- [Task instructions]
Below are some records. Return exactly the lines from the one with "[316,487,412,502] API endpoint" to the one with "(390, 769) none", and nothing else.

- [Records]
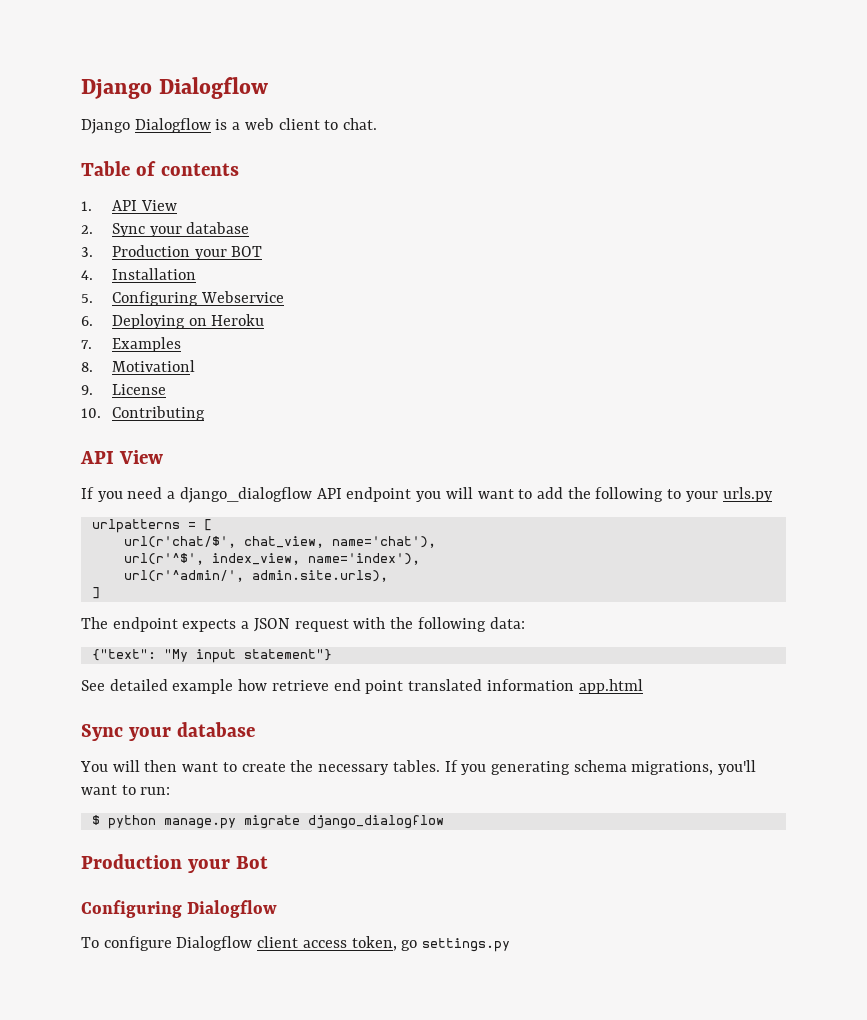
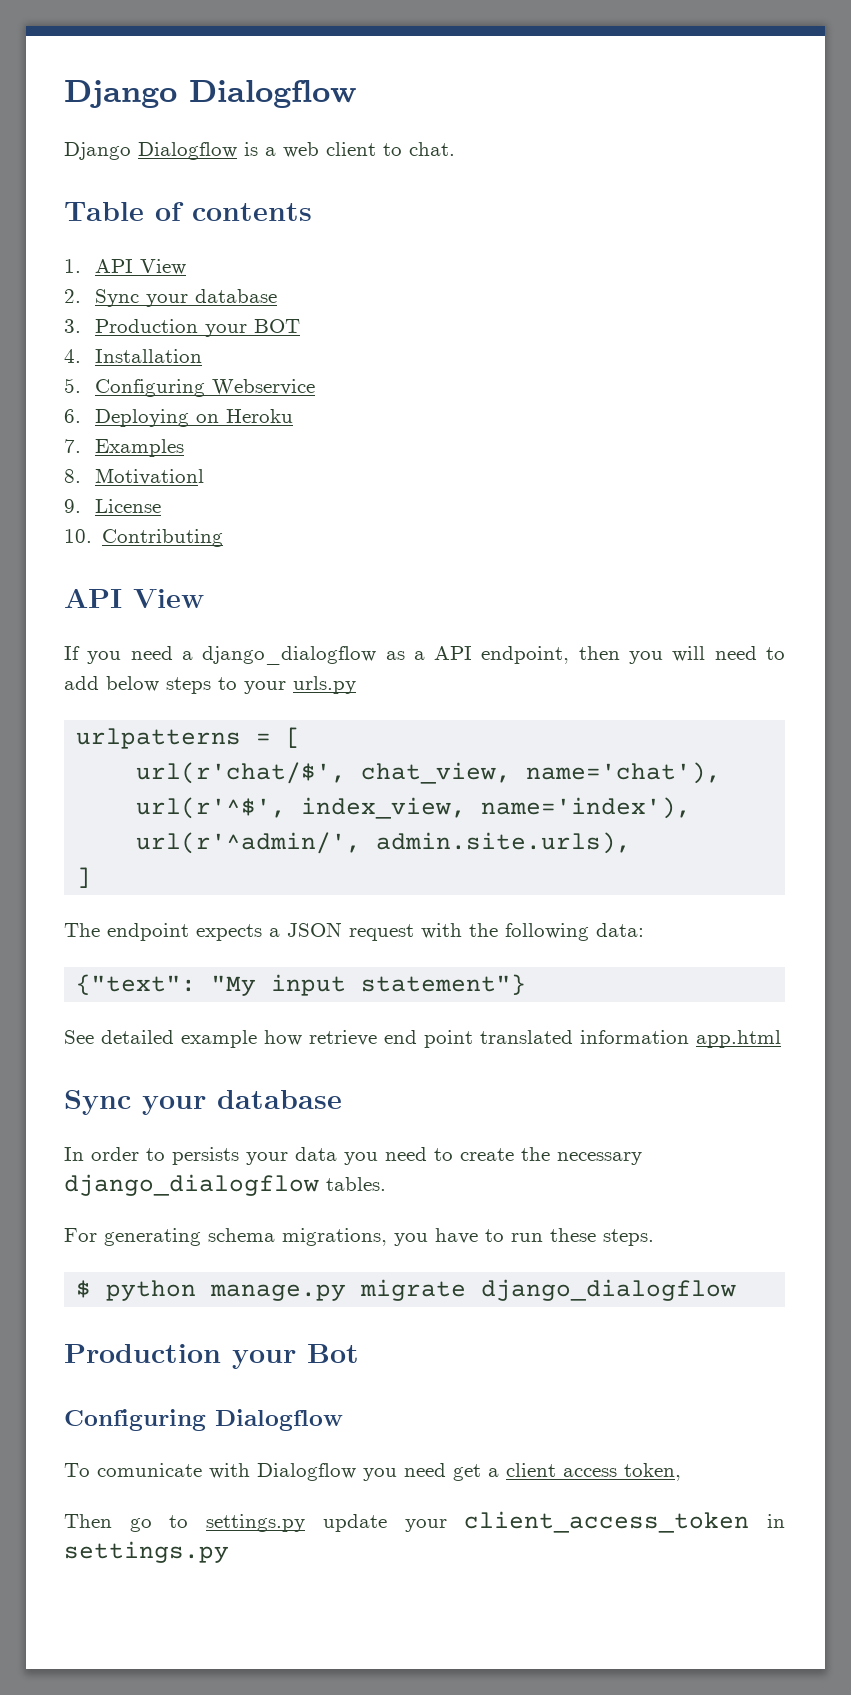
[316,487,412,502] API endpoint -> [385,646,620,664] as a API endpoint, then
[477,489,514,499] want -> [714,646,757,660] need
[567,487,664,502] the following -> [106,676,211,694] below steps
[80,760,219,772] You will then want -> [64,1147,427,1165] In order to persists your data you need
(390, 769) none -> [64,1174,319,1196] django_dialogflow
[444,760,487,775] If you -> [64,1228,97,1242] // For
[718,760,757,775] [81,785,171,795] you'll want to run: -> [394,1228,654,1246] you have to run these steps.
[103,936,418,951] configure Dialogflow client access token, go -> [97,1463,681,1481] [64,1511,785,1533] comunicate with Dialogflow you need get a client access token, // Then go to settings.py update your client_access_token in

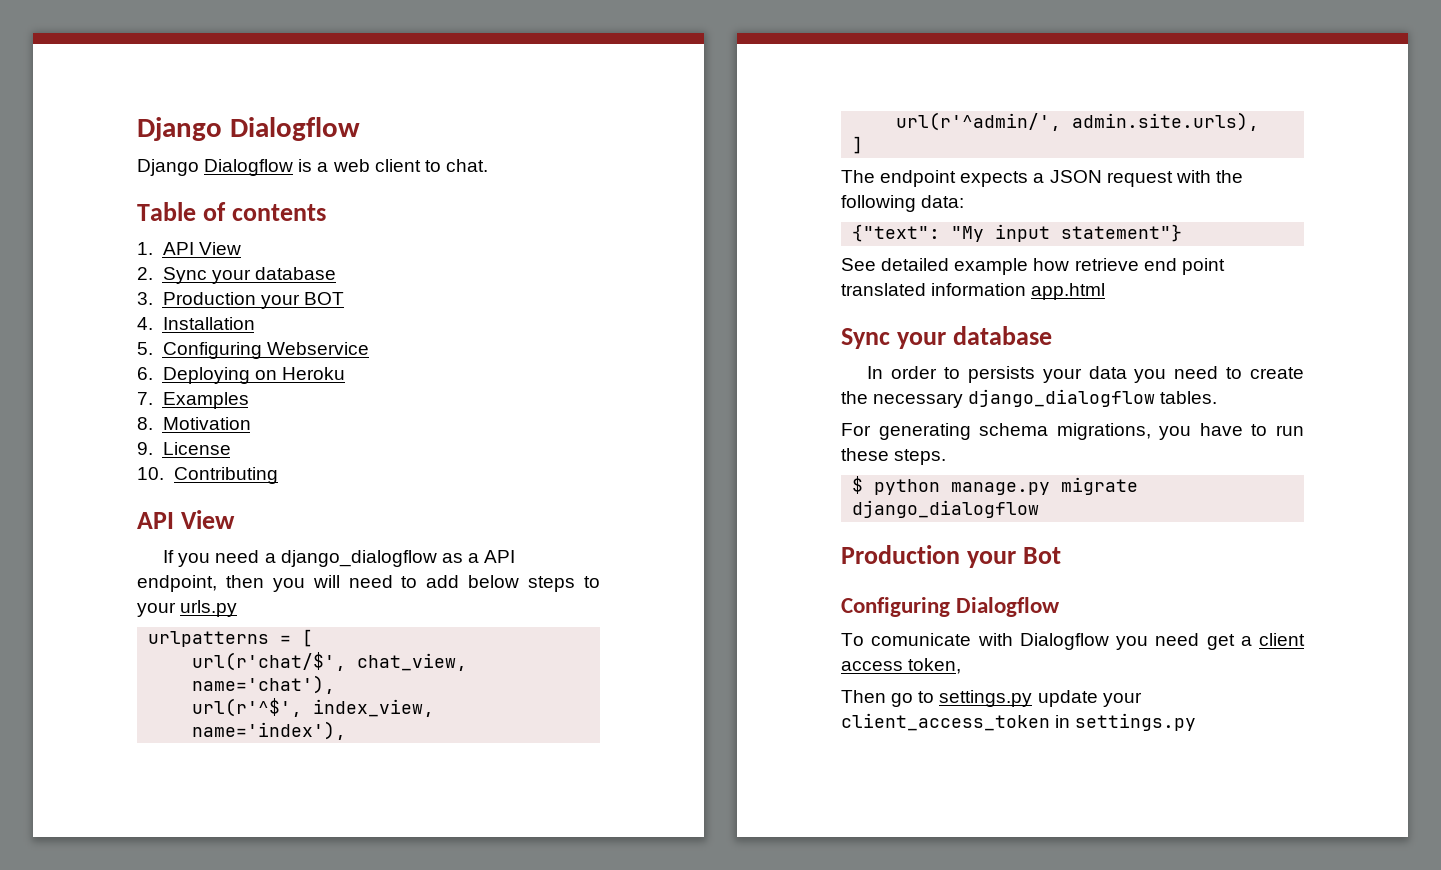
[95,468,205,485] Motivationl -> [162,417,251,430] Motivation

---

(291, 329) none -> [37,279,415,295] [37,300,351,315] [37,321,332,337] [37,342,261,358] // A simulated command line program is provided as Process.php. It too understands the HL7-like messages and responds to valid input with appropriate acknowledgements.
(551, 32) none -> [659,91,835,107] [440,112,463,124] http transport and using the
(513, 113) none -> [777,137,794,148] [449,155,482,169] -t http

- [Response area]
[316,487,412,502] API endpoint -> [385,646,620,664] as a API endpoint, then
[477,489,514,499] want -> [714,646,757,660] need
[567,487,664,502] the following -> [106,676,211,694] below steps
[80,760,219,772] You will then want -> [64,1147,427,1165] In order to persists your data you need
(390, 769) none -> [64,1174,319,1196] django_dialogflow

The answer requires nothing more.